First, public worship gatherings are far superior to “online worship.” As far as I’m concerned, the Puritan David Clarkson nails this point. We don’t really gather in “online worship.” For the most part, we “tune in.” Not being able to receive the Lord’s Supper really drives the absence of the “vertical” and “horizontal” aspects of worship home. Some are predicting that the landscape of public worship will be dramatically altered through the exponential number of churches that are forced to go online because of COVID-19 restrictions. However, an essential part of being a part of the Church of Jesus Christ is that our Lord summons us for worship on each Lord’s Day to appear before him as a body. While media is the best that most of our churches can do because of the present emergency, we should not be content with this when things return to “normal.” This is a time for us to cherish public worship, and long to appear before the Lord together as a local expression of the body of Christ.

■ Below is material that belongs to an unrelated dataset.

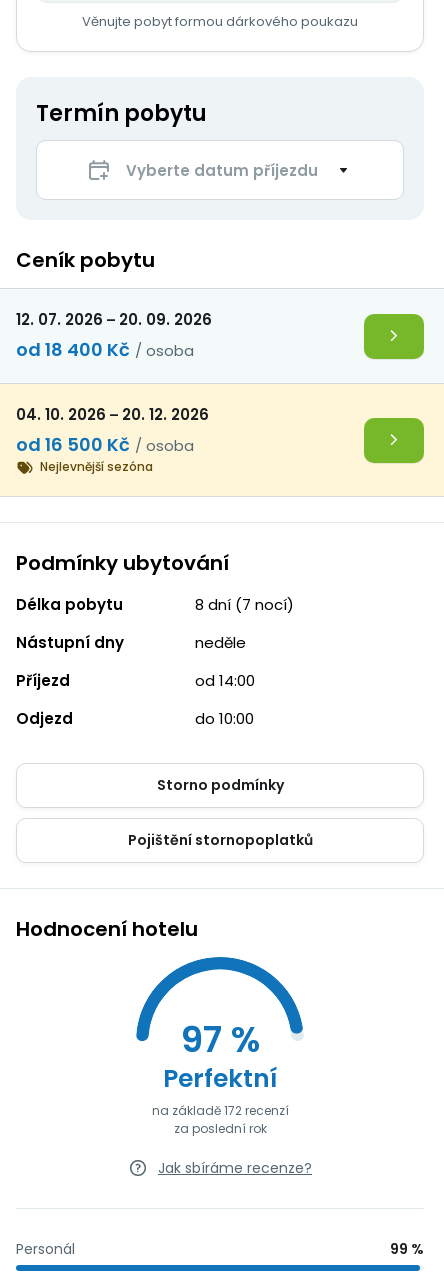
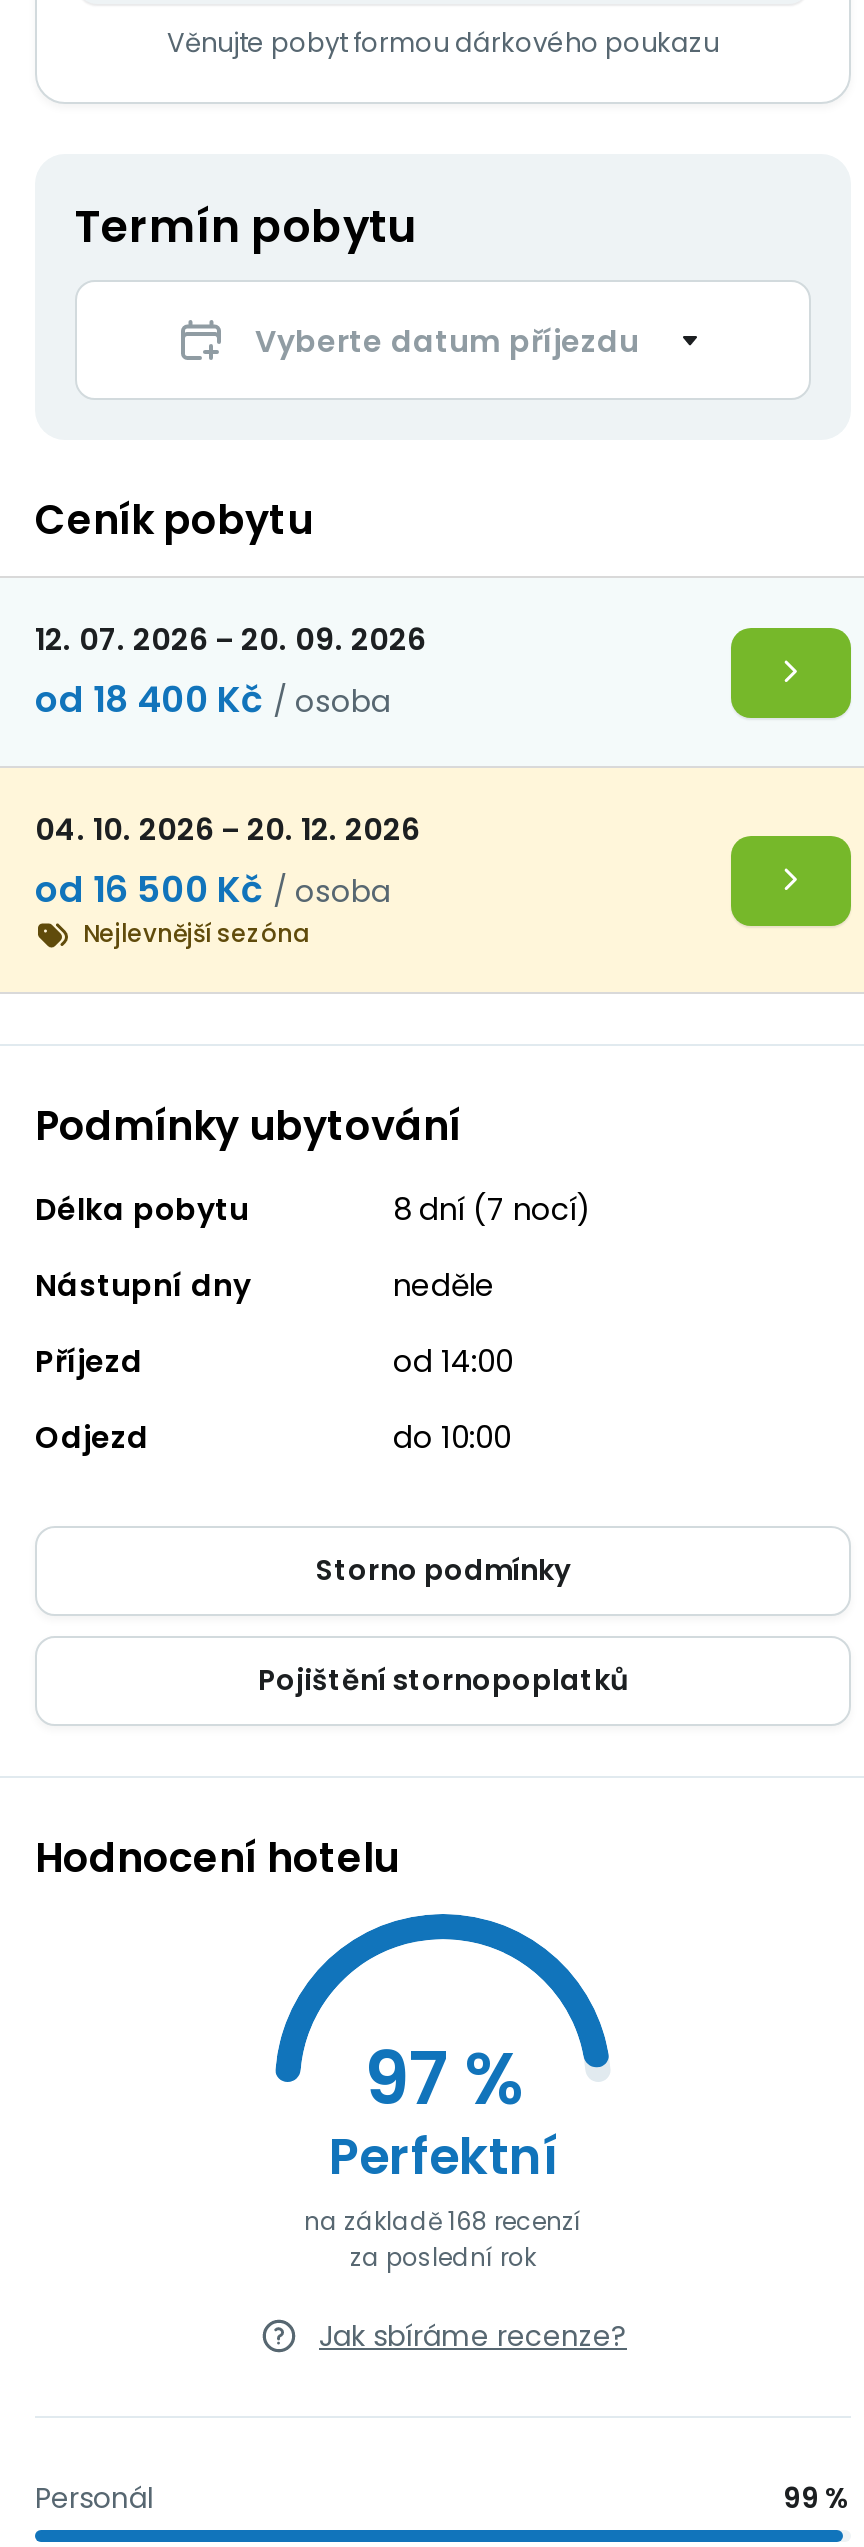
- na základě 172 recenzí
+ na základě 168 recenzí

Second, even with the reservations above, there is much still much goodness to be enjoyed in our present circumstances. We worshipped as a family through at least parts of four services. I experienced great joy in seeing that my adult children are worshipping in sound, Gospel-preaching churches. All of our churches are making efforts to connect with one another, even when we can’t be physically present.
Third, we are in a battle for our lives. COVID-19 and its far-flung effects are engaging us in a battle. For most of us, it’s a battle for our lives. We may not be currently experiencing the devastation of New York City, or be sick ourselves. However, many nuclear families are not used to being home together all of the time. The feeling of “being on top of each other” is real, even in my situation where we are blessed to have more than sufficient space for our daughter and our son and his family to stay with us and for us all to work from home. Unemployment is becoming more widespread. When families lose loved ones, they don’t have the opportunity to mourn together because of social restrictions. So, we are all in this pressure cooker together. Marriages that were fraying are coming apart. Domestic abuse is on the rise, and will continue to escalate.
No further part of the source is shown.